Directions: While reading through the material below, copy each line that holds the word "align".

Records provided:
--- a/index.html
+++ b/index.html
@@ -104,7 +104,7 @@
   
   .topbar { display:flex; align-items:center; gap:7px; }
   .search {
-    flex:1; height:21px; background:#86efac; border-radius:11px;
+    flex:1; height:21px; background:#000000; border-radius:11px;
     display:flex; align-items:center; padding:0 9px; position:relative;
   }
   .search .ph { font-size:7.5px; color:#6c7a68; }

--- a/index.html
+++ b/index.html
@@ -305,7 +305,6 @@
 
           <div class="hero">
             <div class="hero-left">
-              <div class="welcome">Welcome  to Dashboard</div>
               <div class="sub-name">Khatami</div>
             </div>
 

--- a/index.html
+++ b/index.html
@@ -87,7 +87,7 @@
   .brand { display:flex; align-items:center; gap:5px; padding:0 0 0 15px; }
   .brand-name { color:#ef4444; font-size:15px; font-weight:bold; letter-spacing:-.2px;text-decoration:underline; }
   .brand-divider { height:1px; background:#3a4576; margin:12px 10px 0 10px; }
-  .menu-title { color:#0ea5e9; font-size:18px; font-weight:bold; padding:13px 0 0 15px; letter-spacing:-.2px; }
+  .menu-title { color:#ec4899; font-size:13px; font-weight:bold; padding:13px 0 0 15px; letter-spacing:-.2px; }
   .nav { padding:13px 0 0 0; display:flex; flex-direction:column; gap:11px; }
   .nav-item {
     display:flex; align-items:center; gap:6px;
---
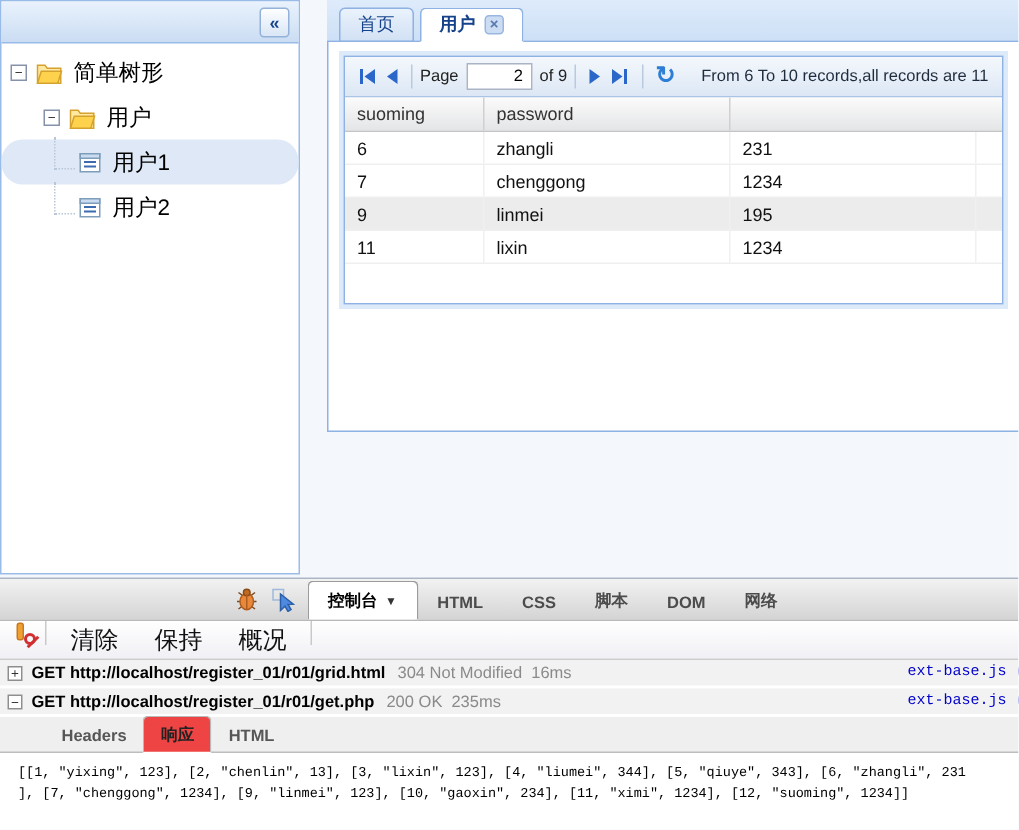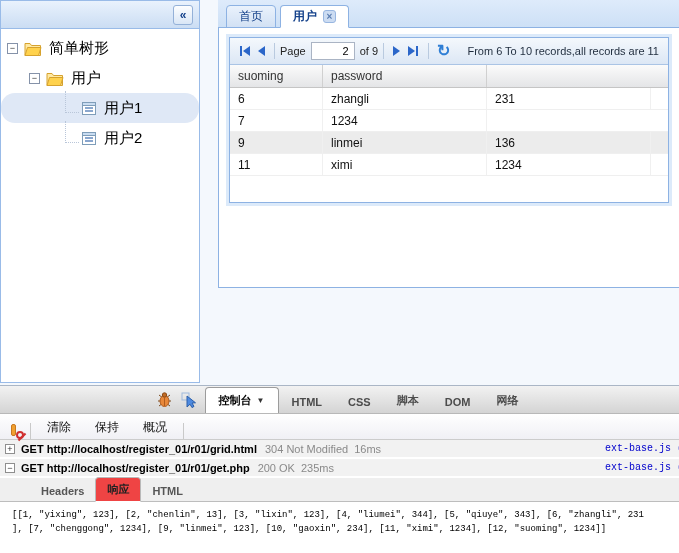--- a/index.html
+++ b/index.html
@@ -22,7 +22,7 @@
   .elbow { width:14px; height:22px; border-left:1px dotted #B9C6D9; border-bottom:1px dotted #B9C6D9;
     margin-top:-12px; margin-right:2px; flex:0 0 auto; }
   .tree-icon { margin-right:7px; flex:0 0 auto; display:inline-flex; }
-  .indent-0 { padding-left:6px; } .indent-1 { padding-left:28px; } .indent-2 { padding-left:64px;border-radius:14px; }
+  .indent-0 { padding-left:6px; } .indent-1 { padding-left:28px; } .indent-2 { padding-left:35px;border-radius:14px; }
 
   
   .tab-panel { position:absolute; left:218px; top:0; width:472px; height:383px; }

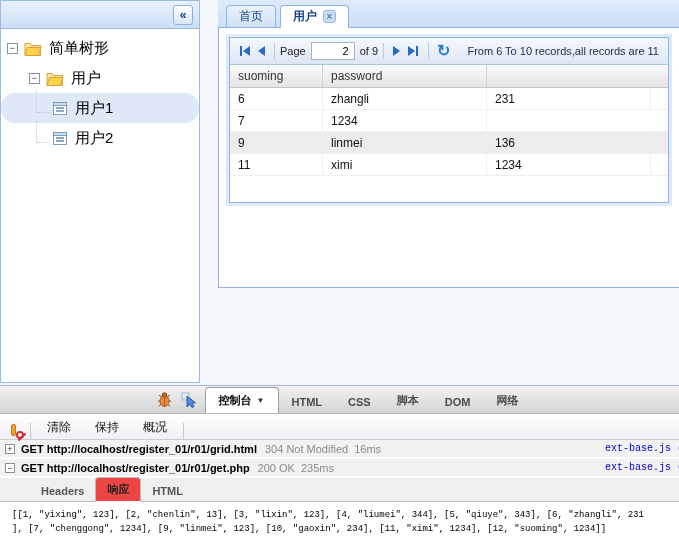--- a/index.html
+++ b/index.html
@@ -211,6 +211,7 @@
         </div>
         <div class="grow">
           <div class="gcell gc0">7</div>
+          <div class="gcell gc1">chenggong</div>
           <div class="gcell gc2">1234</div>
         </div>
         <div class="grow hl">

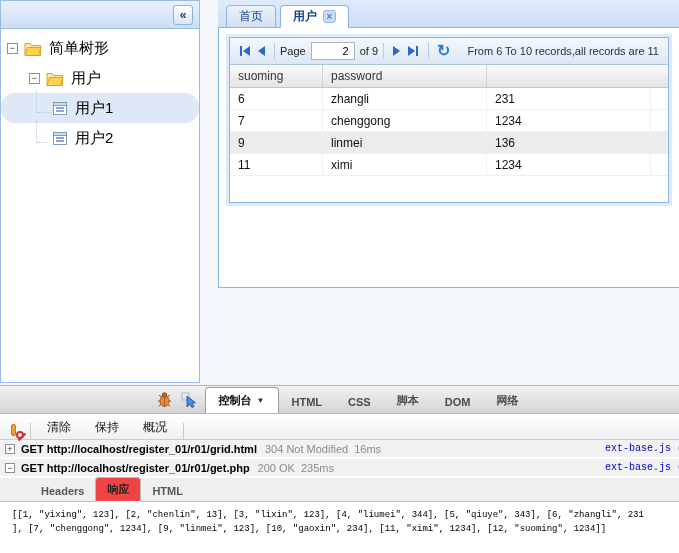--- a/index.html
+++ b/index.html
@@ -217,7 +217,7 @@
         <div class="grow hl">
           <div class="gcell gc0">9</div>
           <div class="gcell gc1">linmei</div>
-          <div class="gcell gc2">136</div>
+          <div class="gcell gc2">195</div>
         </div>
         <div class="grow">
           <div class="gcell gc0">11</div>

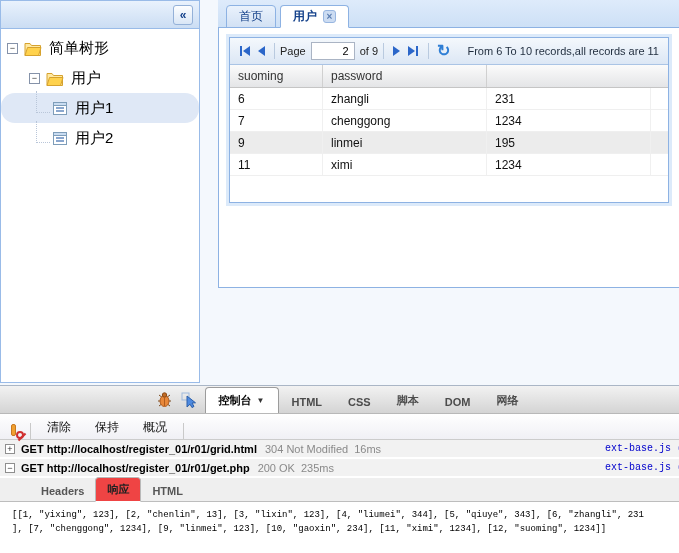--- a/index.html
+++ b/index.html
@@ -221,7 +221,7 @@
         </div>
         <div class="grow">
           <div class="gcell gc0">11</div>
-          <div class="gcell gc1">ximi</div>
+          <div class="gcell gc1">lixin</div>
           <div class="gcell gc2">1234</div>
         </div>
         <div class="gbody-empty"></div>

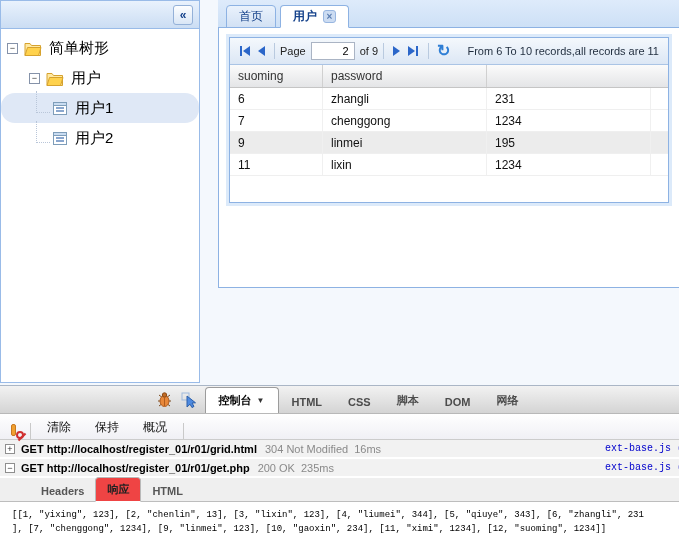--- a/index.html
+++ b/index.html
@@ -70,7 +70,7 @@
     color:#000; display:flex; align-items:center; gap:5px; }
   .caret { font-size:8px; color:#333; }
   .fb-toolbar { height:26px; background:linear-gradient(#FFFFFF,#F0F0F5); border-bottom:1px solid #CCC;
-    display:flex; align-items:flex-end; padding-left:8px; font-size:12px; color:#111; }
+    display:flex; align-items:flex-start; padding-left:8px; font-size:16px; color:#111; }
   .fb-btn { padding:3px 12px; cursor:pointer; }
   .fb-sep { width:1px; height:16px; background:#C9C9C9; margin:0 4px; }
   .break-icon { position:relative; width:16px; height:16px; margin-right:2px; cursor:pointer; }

Task response:
   .topbar { display:flex; align-items:center; gap:7px; }
     display:flex; align-items:center; padding:0 9px; position:relative;
   .brand { display:flex; align-items:center; gap:5px; padding:0 0 0 15px; }
     display:flex; align-items:center; gap:6px;
     color:#000; display:flex; align-items:center; gap:5px; }
-    display:flex; align-items:flex-end; padding-left:8px; font-size:12px; color:#111; }
+    display:flex; align-items:flex-start; padding-left:8px; font-size:16px; color:#111; }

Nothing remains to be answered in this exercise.